Without changing anything, reproduce every record below.
-.-.-
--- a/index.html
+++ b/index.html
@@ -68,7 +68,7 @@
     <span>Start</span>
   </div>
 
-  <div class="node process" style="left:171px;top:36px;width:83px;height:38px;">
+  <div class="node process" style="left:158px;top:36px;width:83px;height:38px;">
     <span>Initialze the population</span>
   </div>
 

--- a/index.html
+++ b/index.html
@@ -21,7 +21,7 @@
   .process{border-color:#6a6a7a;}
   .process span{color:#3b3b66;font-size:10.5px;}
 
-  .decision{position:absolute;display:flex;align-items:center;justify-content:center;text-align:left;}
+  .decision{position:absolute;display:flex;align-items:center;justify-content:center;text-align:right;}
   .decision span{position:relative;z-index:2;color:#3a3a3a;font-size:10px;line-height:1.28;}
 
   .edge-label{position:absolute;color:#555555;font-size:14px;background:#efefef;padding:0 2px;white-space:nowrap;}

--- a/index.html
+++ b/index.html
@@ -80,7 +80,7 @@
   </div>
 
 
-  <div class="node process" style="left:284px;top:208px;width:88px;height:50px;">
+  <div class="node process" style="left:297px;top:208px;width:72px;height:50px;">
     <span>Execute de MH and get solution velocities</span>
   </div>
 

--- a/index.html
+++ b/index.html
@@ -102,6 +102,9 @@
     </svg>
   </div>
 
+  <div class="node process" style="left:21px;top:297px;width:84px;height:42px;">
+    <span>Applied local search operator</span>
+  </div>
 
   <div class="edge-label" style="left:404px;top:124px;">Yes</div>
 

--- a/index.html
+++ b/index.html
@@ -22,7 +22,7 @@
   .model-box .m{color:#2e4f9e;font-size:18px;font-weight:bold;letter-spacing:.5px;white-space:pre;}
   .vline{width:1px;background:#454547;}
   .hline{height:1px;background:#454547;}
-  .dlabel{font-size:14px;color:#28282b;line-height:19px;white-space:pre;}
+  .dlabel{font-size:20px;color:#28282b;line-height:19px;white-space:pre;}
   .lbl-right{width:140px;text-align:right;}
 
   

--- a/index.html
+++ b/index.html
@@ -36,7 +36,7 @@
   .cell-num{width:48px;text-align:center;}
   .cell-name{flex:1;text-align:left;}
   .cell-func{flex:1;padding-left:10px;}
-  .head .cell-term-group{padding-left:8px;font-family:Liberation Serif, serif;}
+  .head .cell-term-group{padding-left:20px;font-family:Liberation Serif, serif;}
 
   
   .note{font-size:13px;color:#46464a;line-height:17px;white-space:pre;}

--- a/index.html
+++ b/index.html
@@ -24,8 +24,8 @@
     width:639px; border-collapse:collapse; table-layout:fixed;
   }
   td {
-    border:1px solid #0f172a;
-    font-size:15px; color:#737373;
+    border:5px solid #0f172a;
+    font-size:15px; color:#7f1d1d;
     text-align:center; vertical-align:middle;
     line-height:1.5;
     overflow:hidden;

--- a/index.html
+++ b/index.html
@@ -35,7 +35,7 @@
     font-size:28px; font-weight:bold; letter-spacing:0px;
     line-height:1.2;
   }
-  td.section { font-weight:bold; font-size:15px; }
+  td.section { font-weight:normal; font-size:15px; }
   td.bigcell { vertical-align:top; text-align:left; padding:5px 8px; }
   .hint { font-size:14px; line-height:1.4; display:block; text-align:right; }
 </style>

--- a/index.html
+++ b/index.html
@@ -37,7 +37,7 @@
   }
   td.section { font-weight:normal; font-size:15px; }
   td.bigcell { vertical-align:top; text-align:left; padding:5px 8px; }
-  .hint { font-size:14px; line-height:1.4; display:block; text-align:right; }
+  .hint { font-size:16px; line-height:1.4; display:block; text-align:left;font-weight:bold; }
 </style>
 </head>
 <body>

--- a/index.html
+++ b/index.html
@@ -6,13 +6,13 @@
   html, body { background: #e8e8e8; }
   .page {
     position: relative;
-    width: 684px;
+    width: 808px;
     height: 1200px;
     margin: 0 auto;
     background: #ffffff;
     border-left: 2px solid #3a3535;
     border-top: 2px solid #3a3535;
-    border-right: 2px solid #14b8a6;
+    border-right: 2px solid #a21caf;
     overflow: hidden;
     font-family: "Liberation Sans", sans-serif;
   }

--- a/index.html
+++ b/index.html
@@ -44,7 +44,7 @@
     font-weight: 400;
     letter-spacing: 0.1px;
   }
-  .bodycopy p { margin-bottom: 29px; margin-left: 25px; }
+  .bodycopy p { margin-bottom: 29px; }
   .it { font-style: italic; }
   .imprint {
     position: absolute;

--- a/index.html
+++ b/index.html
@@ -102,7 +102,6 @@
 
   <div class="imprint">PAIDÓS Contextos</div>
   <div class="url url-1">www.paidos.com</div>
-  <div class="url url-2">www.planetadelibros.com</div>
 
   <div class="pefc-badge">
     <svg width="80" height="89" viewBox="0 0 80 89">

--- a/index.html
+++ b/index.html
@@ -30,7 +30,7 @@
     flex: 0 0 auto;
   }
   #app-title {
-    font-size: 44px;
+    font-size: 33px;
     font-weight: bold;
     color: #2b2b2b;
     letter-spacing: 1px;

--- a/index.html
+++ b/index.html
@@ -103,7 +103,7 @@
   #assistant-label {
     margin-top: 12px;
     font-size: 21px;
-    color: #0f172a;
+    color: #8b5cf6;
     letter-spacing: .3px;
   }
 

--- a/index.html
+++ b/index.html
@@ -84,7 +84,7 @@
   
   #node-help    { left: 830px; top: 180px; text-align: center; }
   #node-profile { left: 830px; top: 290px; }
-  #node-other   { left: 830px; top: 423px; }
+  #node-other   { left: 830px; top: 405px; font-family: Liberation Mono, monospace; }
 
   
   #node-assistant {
-.-.-
◆ **THE COMPLETED TASK**
--- a/index.html
+++ b/index.html
@@ -68,7 +68,7 @@
     <span>Start</span>
   </div>
 
-  <div class="node process" style="left:171px;top:36px;width:83px;height:38px;">
+  <div class="node process" style="left:158px;top:36px;width:83px;height:38px;">
     <span>Initialze the population</span>
   </div>
 

--- a/index.html
+++ b/index.html
@@ -21,7 +21,7 @@
   .process{border-color:#6a6a7a;}
   .process span{color:#3b3b66;font-size:10.5px;}
 
-  .decision{position:absolute;display:flex;align-items:center;justify-content:center;text-align:left;}
+  .decision{position:absolute;display:flex;align-items:center;justify-content:center;text-align:right;}
   .decision span{position:relative;z-index:2;color:#3a3a3a;font-size:10px;line-height:1.28;}
 
   .edge-label{position:absolute;color:#555555;font-size:14px;background:#efefef;padding:0 2px;white-space:nowrap;}

--- a/index.html
+++ b/index.html
@@ -80,7 +80,7 @@
   </div>
 
 
-  <div class="node process" style="left:284px;top:208px;width:88px;height:50px;">
+  <div class="node process" style="left:297px;top:208px;width:72px;height:50px;">
     <span>Execute de MH and get solution velocities</span>
   </div>
 

--- a/index.html
+++ b/index.html
@@ -102,6 +102,9 @@
     </svg>
   </div>
 
+  <div class="node process" style="left:21px;top:297px;width:84px;height:42px;">
+    <span>Applied local search operator</span>
+  </div>
 
   <div class="edge-label" style="left:404px;top:124px;">Yes</div>
 

--- a/index.html
+++ b/index.html
@@ -22,7 +22,7 @@
   .model-box .m{color:#2e4f9e;font-size:18px;font-weight:bold;letter-spacing:.5px;white-space:pre;}
   .vline{width:1px;background:#454547;}
   .hline{height:1px;background:#454547;}
-  .dlabel{font-size:14px;color:#28282b;line-height:19px;white-space:pre;}
+  .dlabel{font-size:20px;color:#28282b;line-height:19px;white-space:pre;}
   .lbl-right{width:140px;text-align:right;}
 
   

--- a/index.html
+++ b/index.html
@@ -36,7 +36,7 @@
   .cell-num{width:48px;text-align:center;}
   .cell-name{flex:1;text-align:left;}
   .cell-func{flex:1;padding-left:10px;}
-  .head .cell-term-group{padding-left:8px;font-family:Liberation Serif, serif;}
+  .head .cell-term-group{padding-left:20px;font-family:Liberation Serif, serif;}
 
   
   .note{font-size:13px;color:#46464a;line-height:17px;white-space:pre;}

--- a/index.html
+++ b/index.html
@@ -24,8 +24,8 @@
     width:639px; border-collapse:collapse; table-layout:fixed;
   }
   td {
-    border:1px solid #0f172a;
-    font-size:15px; color:#737373;
+    border:5px solid #0f172a;
+    font-size:15px; color:#7f1d1d;
     text-align:center; vertical-align:middle;
     line-height:1.5;
     overflow:hidden;

--- a/index.html
+++ b/index.html
@@ -35,7 +35,7 @@
     font-size:28px; font-weight:bold; letter-spacing:0px;
     line-height:1.2;
   }
-  td.section { font-weight:bold; font-size:15px; }
+  td.section { font-weight:normal; font-size:15px; }
   td.bigcell { vertical-align:top; text-align:left; padding:5px 8px; }
   .hint { font-size:14px; line-height:1.4; display:block; text-align:right; }
 </style>

--- a/index.html
+++ b/index.html
@@ -37,7 +37,7 @@
   }
   td.section { font-weight:normal; font-size:15px; }
   td.bigcell { vertical-align:top; text-align:left; padding:5px 8px; }
-  .hint { font-size:14px; line-height:1.4; display:block; text-align:right; }
+  .hint { font-size:16px; line-height:1.4; display:block; text-align:left;font-weight:bold; }
 </style>
 </head>
 <body>

--- a/index.html
+++ b/index.html
@@ -6,13 +6,13 @@
   html, body { background: #e8e8e8; }
   .page {
     position: relative;
-    width: 684px;
+    width: 808px;
     height: 1200px;
     margin: 0 auto;
     background: #ffffff;
     border-left: 2px solid #3a3535;
     border-top: 2px solid #3a3535;
-    border-right: 2px solid #14b8a6;
+    border-right: 2px solid #a21caf;
     overflow: hidden;
     font-family: "Liberation Sans", sans-serif;
   }

--- a/index.html
+++ b/index.html
@@ -44,7 +44,7 @@
     font-weight: 400;
     letter-spacing: 0.1px;
   }
-  .bodycopy p { margin-bottom: 29px; margin-left: 25px; }
+  .bodycopy p { margin-bottom: 29px; }
   .it { font-style: italic; }
   .imprint {
     position: absolute;

--- a/index.html
+++ b/index.html
@@ -102,7 +102,6 @@
 
   <div class="imprint">PAIDÓS Contextos</div>
   <div class="url url-1">www.paidos.com</div>
-  <div class="url url-2">www.planetadelibros.com</div>
 
   <div class="pefc-badge">
     <svg width="80" height="89" viewBox="0 0 80 89">

--- a/index.html
+++ b/index.html
@@ -30,7 +30,7 @@
     flex: 0 0 auto;
   }
   #app-title {
-    font-size: 44px;
+    font-size: 33px;
     font-weight: bold;
     color: #2b2b2b;
     letter-spacing: 1px;

--- a/index.html
+++ b/index.html
@@ -103,7 +103,7 @@
   #assistant-label {
     margin-top: 12px;
     font-size: 21px;
-    color: #0f172a;
+    color: #8b5cf6;
     letter-spacing: .3px;
   }
 

--- a/index.html
+++ b/index.html
@@ -84,7 +84,7 @@
   
   #node-help    { left: 830px; top: 180px; text-align: center; }
   #node-profile { left: 830px; top: 290px; }
-  #node-other   { left: 830px; top: 423px; }
+  #node-other   { left: 830px; top: 405px; font-family: Liberation Mono, monospace; }
 
   
   #node-assistant {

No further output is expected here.